Troisième objectif de cette rencontre, nous avons poursuivi le dialogue sur les crises internationales. C’est vrai s’agissant de l’Ukraine puisqu’il nous paraît que l’arrivée d’un nouveau Président en Ukraine constitue une occasion si nous voulons bien la saisir. C’est la responsabilité de la Russie et de l’Ukraine de le faire. La communauté internationale, la France, l’Allemagne, en tout premier lieu dans le cadre du Format Normandie, ont un rôle à jouer et sont déterminées à jouer ce rôle mais c’est évidemment à Moscou et à Kiev qu’il faut d’abord juger le moment qui se présente et en tirer les conséquences. C’est pourquoi j’ai appelé le chef du Gouvernement russe à saisir ce nouveau contexte politique en Ukraine pour progresser dans la mise en œuvre effective des accords de Minsk qui permet évidemment de pouvoir ensuite envisager des avancées en matière de sanction. Nous avons longuement évoqué avec Dmitri MEDVEDEV l’Iran, les tensions qui existent dans le Golfe et l’importance d’éviter les dérapages et de favoriser la désescalade.

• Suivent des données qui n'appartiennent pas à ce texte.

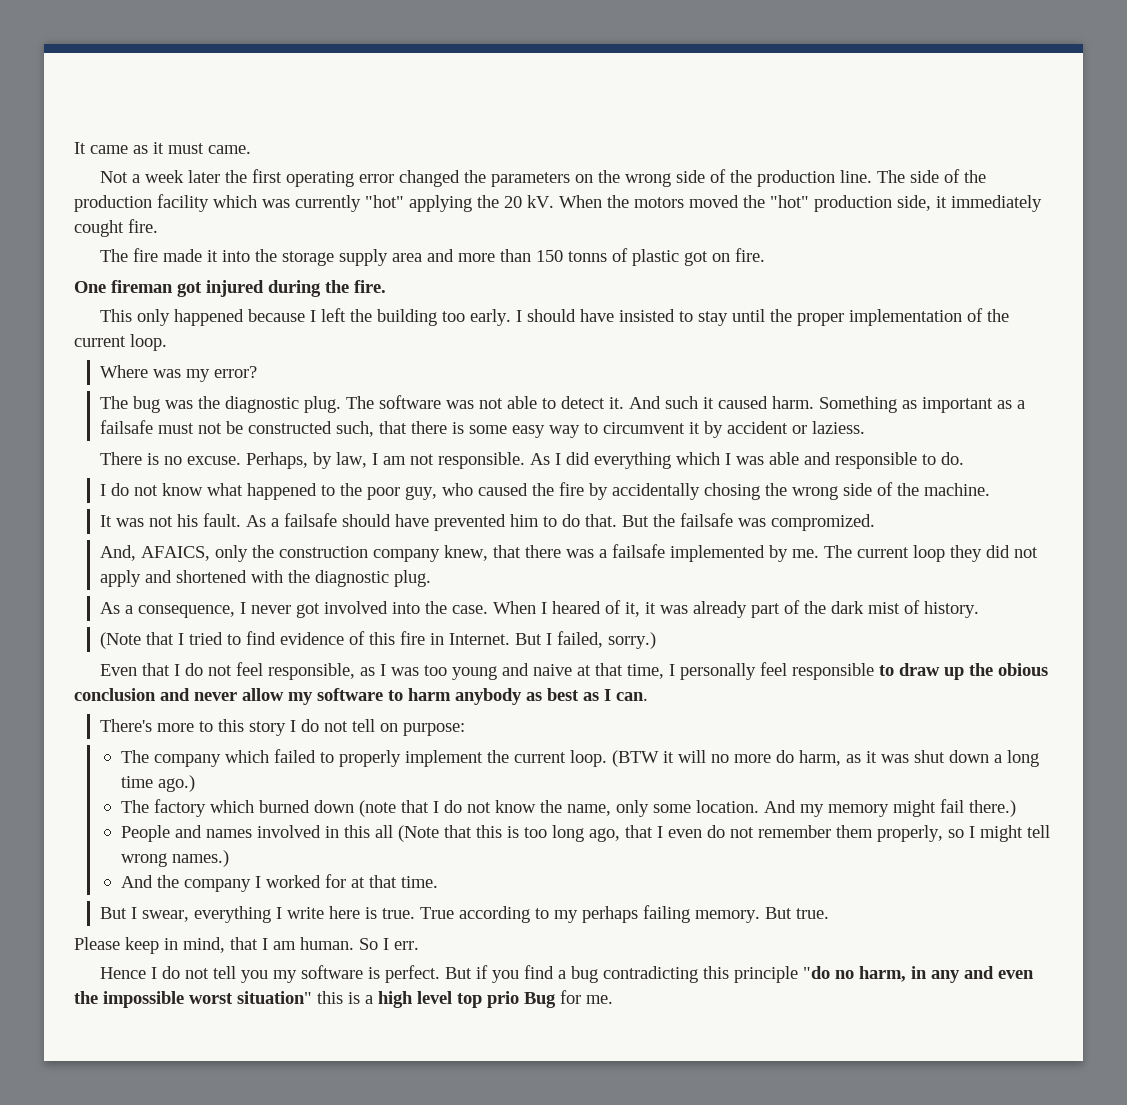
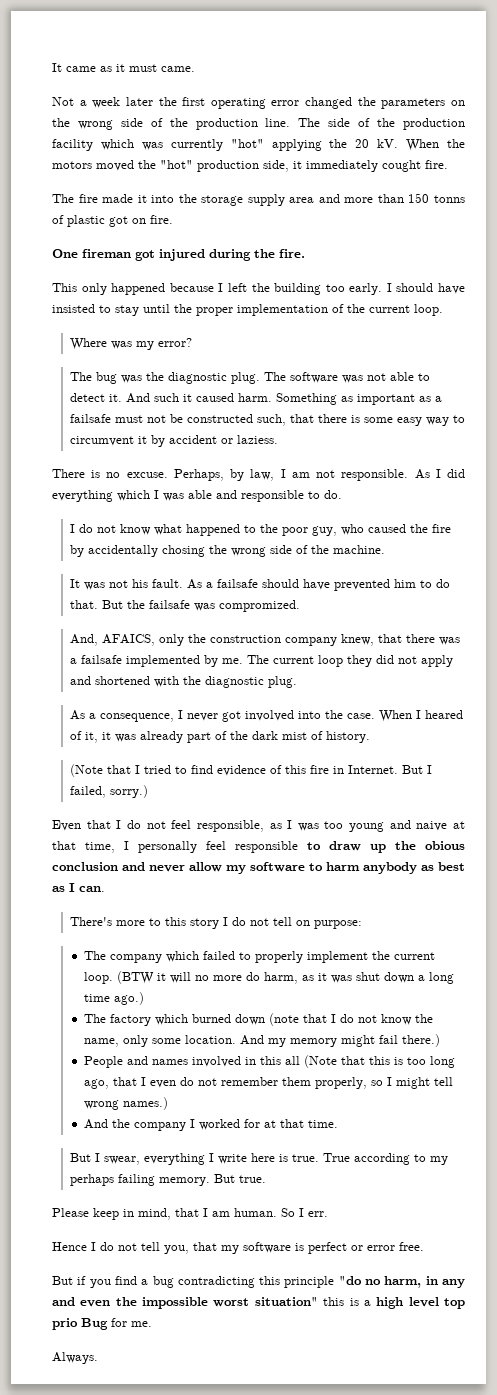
[241,970,269,983] you -> [164,1242,217,1254] you, that
[385,965,441,983] perfect. -> [308,1242,424,1254] perfect or error free. //
(613, 999) none -> [52,1352,98,1364] // Always.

Cela passe essentiellement par du dialogue du dialogue confiant, du dialogue réel. Mais nous avons je crois tous les deux conscience de la très grande sensibilité de la situation.
La Russie, mesdames et messieurs, est un partenaire essentiel de la France. En tant que membres permanents du Conseil de Sécurité, nous avons Russes et Français la responsabilité commune de maintenir un dialogue franc, un dialogue exigeant pour maintenir la paix et la sécurité internationale. Et c’est dans ce cadre que je me réjouis vivement de ce dialogue avec le Premier ministre russe que je remercie encore une fois de l’honneur qu’il nous fait en venant en France et au Havre.